Alternative splicing (AS) plays important roles in transcriptome and proteome diversity. Its dysregulation has a close affiliation with oncogenic processes. This study aimed to evaluate AS-based biomarkers by machine learning algorithms for lung squamous cell carcinoma (LUSC) patients.

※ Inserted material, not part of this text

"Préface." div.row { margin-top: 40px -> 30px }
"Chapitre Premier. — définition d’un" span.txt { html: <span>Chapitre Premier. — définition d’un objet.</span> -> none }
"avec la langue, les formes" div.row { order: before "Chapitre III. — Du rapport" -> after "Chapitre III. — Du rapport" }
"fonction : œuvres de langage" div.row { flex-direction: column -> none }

The Cancer Genome Atlas (TCGA) database and TCGA SpliceSeq database were utilized. After data composition balancing, Boruta feature selection and Spearman correlation analysis were used for differentially expressed AS events. Random forests and a nested fivefold cross-validation were applied for lymph node metastasis (LNM) classifier building. Random survival forest combined with Cox regression model was performed for a prognostic model, based on which a nomogram was developed. Functional enrichment analysis and Spearman correlation analysis were also conducted to explore underlying mechanisms. The expression of some switch-involved AS events along with parent genes was verified by qRT-PCR with 20 pairs of normal and LUSC tissues.

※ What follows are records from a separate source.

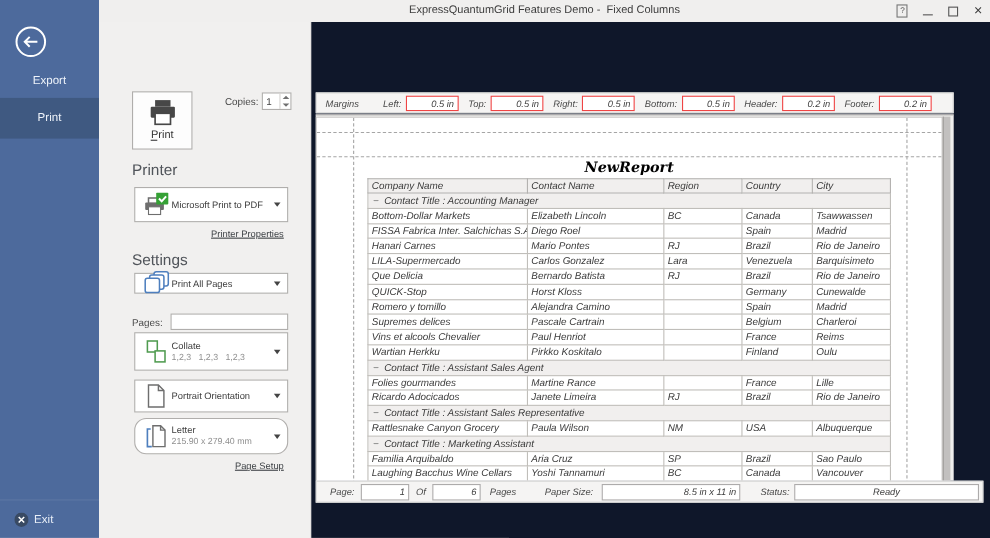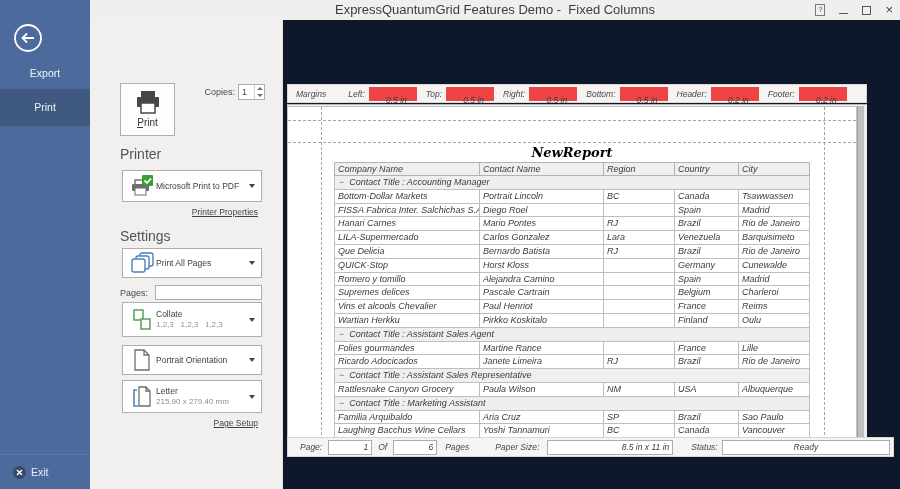"ExpressQuantumGrid Features Demo - Fixed" .titlebar-title { font-size: 13px -> 10px }
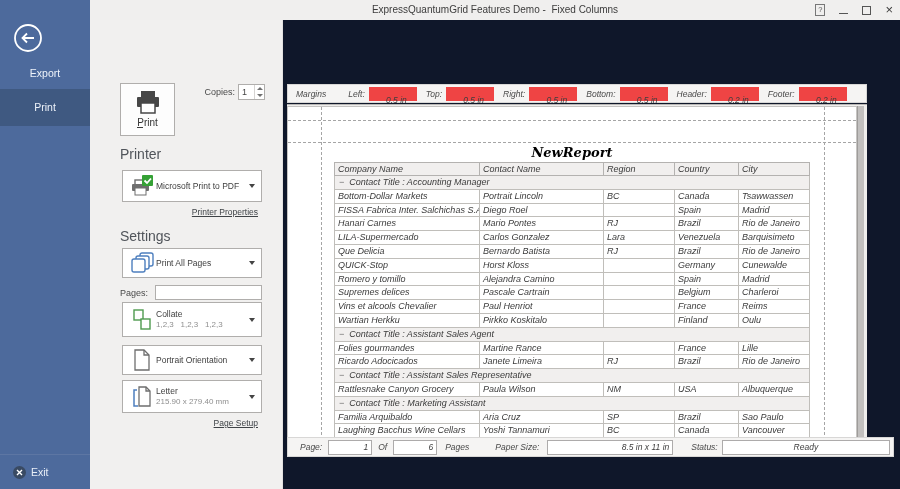"0.5 in" .mf-box { border: 7px solid #ef4444 -> 1px solid #ef4444 }
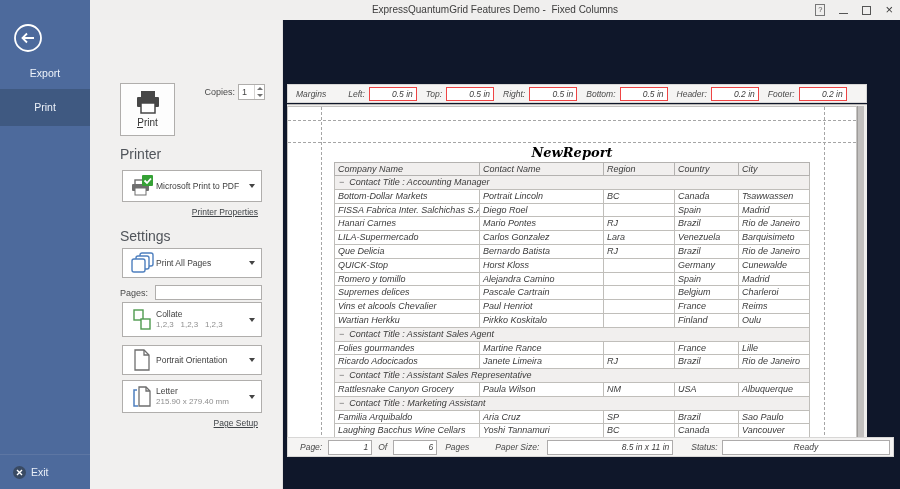"Portrait Lincoln" td { text: Portrait -> Elizabeth }
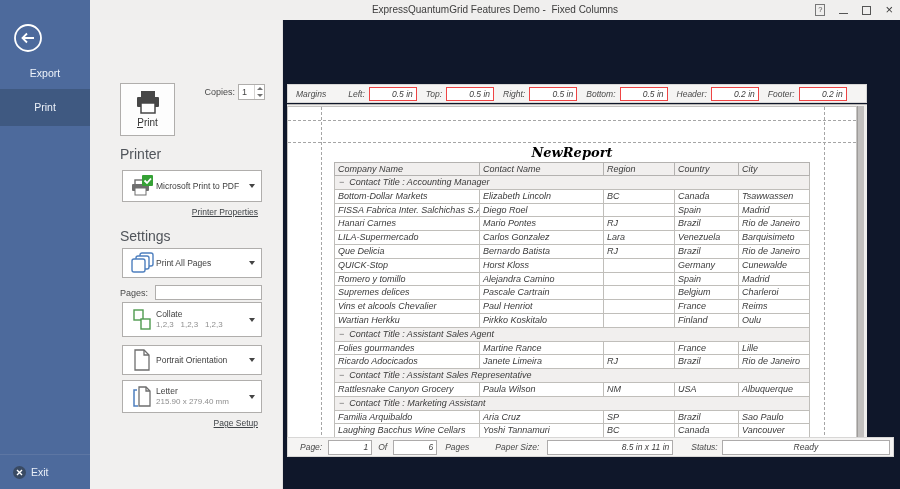"Print All Pages" .dd-range { height: 30px -> 19px }
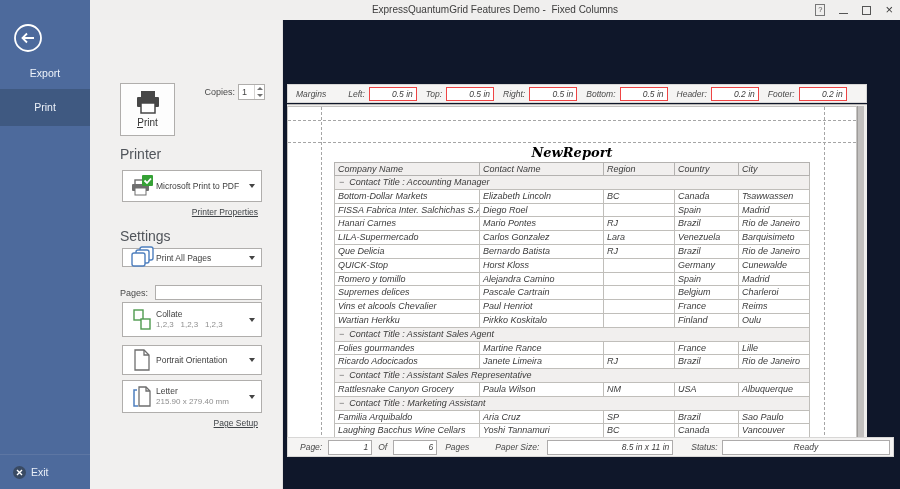"Letter" .dd-paper { border-radius: none -> 11px }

We found 16 pairs of splicing events from same parent genes which were strongly related to the splicing switch (intrapair correlation coefficient = - 1). Next, we built a reliable LNM classifier based on 13 AS events as well as a nice prognostic model, in which switched AS events behaved prominently. The qRT-PCR presented consistent results with previous bioinformatics analysis, and some AS events like ITIH5-10715-AT and QKI-78404-AT showed remarkable detection efficiency for LUSC.
AS events, especially switched ones from the same parent genes, could provide new insights into the molecular diagnosis and therapeutic drug design of LUSC.
可变剪接(AS)在转录组和蛋白质组多样性中发挥着重要作用。其失调与致癌过程密切相关。本研究旨在通过机器学习算法评估肺鳞状细胞癌(LUSC)患者基于AS的生物标志物。
利用癌症基因组图谱(TCGA)数据库和TCGA SpliceSeq数据库。在数据组成平衡后,使用Boruta特征选择和Spearman相关性分析来检测差异表达的AS事件。应用随机森林和嵌套五重交叉验证构建淋巴结转移(LNM)分类器。基于随机生存森林结合Cox回归模型构建预后模型,并据此绘制列线图。还进行了功能富集分析和Spearman相关性分析以探索潜在机制。通过qRT-PCR对20对正常组织和LUSC组织中一些与剪接转换相关的AS事件及其亲本基因的表达进行了验证。
我们发现来自同一亲本基因的16对剪接事件与剪接转换密切相关(配对内相关系数=-1)。接下来,我们基于13个AS事件构建了一个可靠的LNM分类器以及一个良好的预后模型,其中转换的AS事件表现突出。qRT-PCR结果与先前的生物信息学分析一致,一些AS事件如ITIH5-10715-AT和QKI-78404-AT对LUSC具有显著的检测效率。
AS事件,特别是来自同一亲本基因的转换事件,可为LUSC的分子诊断和治疗药物设计提供新的见解。